**Exercise data:**

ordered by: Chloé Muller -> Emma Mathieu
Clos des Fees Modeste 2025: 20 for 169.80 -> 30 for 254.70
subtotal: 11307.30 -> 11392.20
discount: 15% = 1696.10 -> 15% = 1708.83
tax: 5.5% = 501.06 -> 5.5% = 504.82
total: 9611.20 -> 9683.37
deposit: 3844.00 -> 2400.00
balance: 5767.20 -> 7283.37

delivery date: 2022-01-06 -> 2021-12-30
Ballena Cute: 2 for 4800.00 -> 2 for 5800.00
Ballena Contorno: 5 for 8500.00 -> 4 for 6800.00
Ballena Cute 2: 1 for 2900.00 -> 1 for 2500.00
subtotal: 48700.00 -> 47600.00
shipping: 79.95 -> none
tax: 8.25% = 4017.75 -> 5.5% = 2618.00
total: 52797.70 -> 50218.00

...

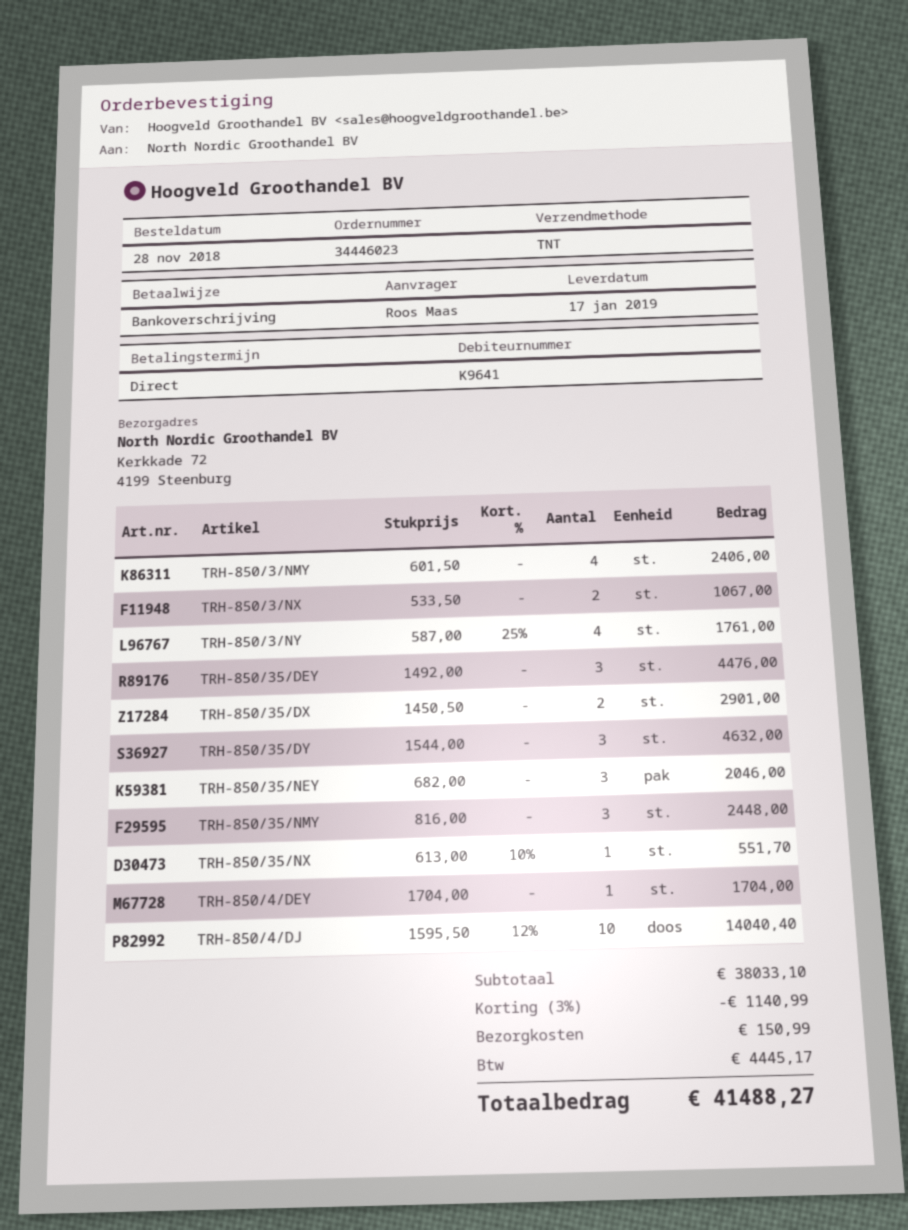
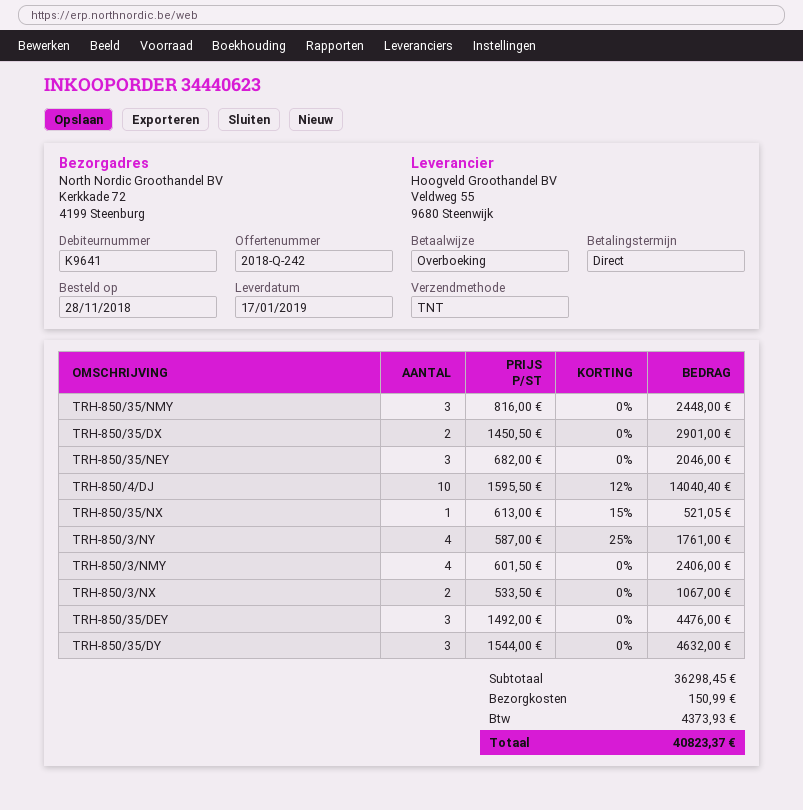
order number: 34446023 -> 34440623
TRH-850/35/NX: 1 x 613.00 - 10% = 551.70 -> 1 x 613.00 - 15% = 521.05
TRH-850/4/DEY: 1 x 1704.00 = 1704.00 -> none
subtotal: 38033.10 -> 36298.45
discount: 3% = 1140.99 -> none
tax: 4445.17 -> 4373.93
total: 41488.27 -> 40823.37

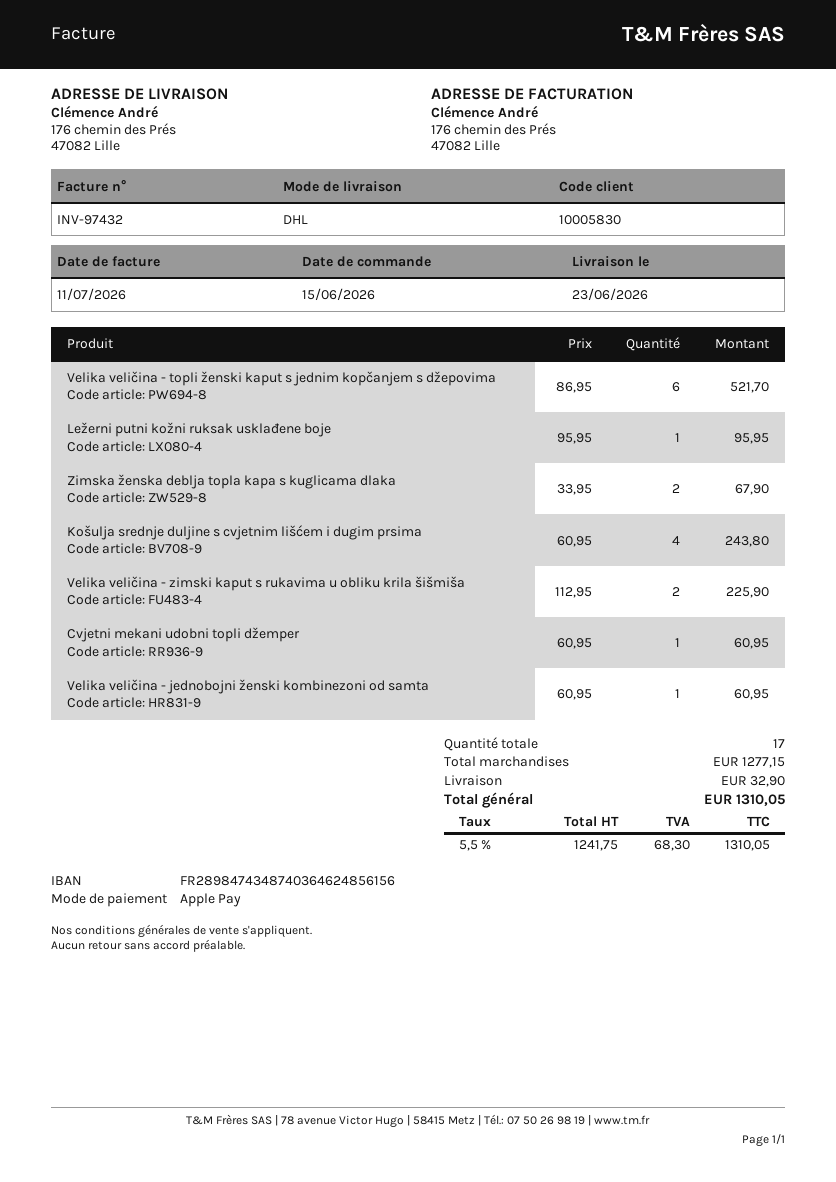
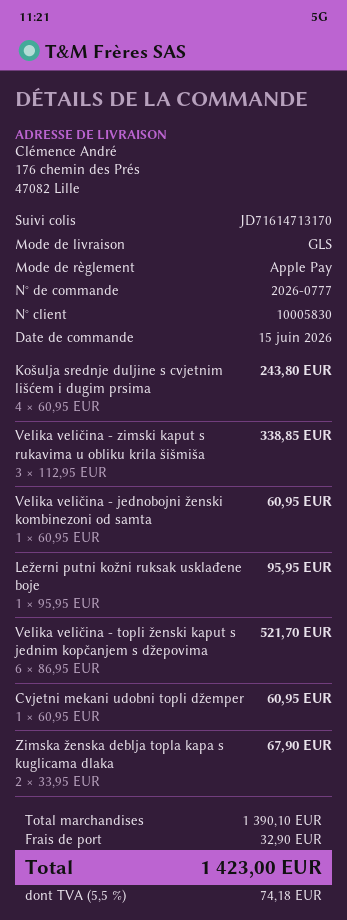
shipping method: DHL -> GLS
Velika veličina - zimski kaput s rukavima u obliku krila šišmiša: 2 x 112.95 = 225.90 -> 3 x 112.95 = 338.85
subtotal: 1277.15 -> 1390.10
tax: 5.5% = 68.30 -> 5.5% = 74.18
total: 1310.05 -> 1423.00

...

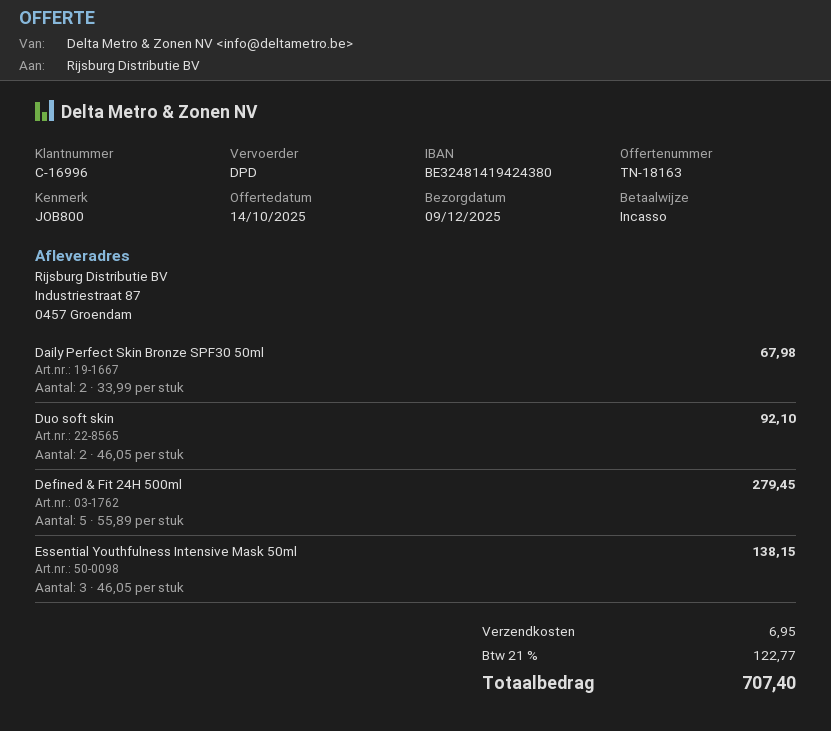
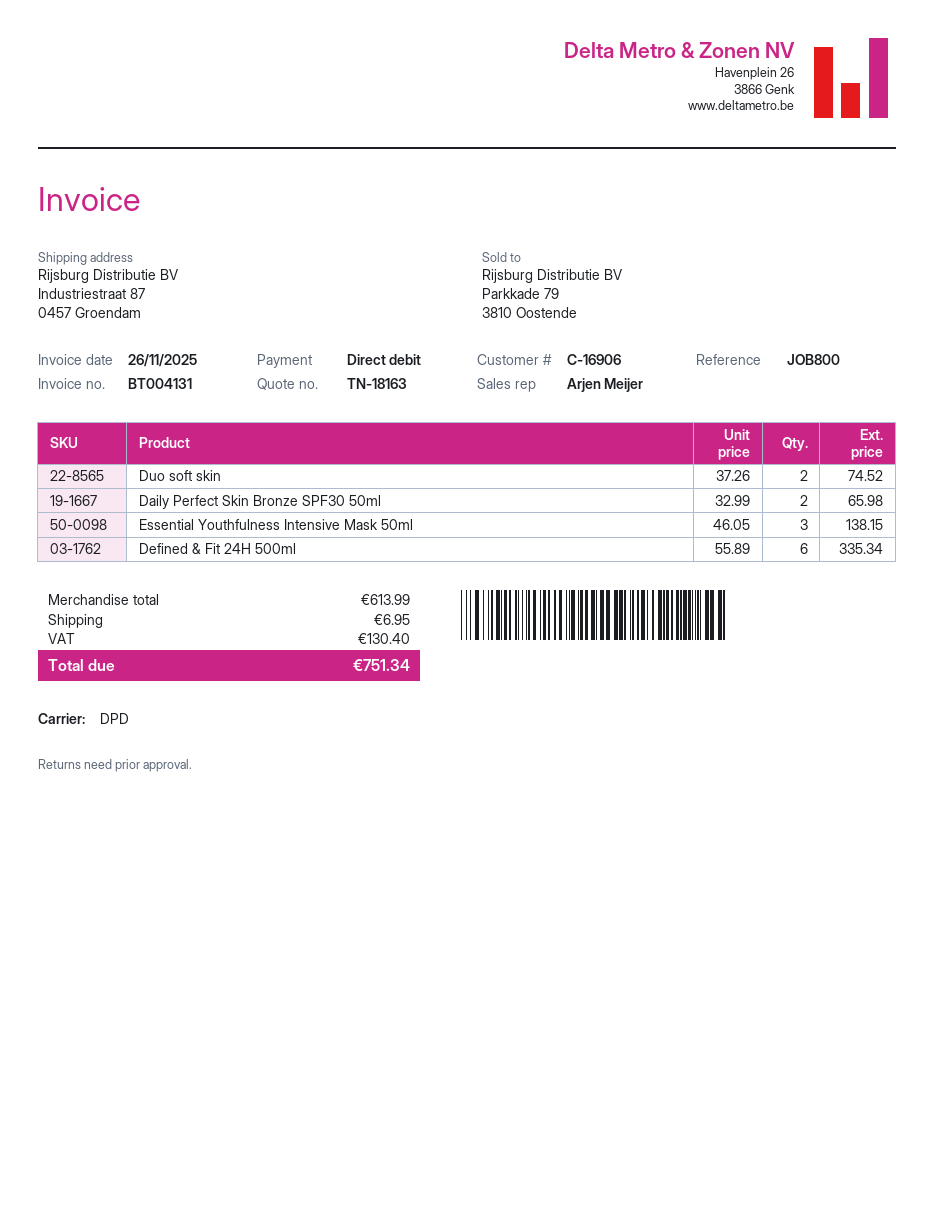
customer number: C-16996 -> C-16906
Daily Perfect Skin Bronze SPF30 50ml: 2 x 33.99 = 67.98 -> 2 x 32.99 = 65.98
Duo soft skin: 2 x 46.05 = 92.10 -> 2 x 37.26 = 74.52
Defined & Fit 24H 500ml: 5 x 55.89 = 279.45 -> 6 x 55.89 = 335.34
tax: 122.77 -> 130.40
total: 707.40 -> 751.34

**Activity:** From the material above, set down exactly the lines between the line holding "subtotal: 11307.30 -> 11392.20" and the line holding "total: 52797.70 -> 50218.00", inclusive. Include nothing else.

**Exercise response:**
subtotal: 11307.30 -> 11392.20
discount: 15% = 1696.10 -> 15% = 1708.83
tax: 5.5% = 501.06 -> 5.5% = 504.82
total: 9611.20 -> 9683.37
deposit: 3844.00 -> 2400.00
balance: 5767.20 -> 7283.37

delivery date: 2022-01-06 -> 2021-12-30
Ballena Cute: 2 for 4800.00 -> 2 for 5800.00
Ballena Contorno: 5 for 8500.00 -> 4 for 6800.00
Ballena Cute 2: 1 for 2900.00 -> 1 for 2500.00
subtotal: 48700.00 -> 47600.00
shipping: 79.95 -> none
tax: 8.25% = 4017.75 -> 5.5% = 2618.00
total: 52797.70 -> 50218.00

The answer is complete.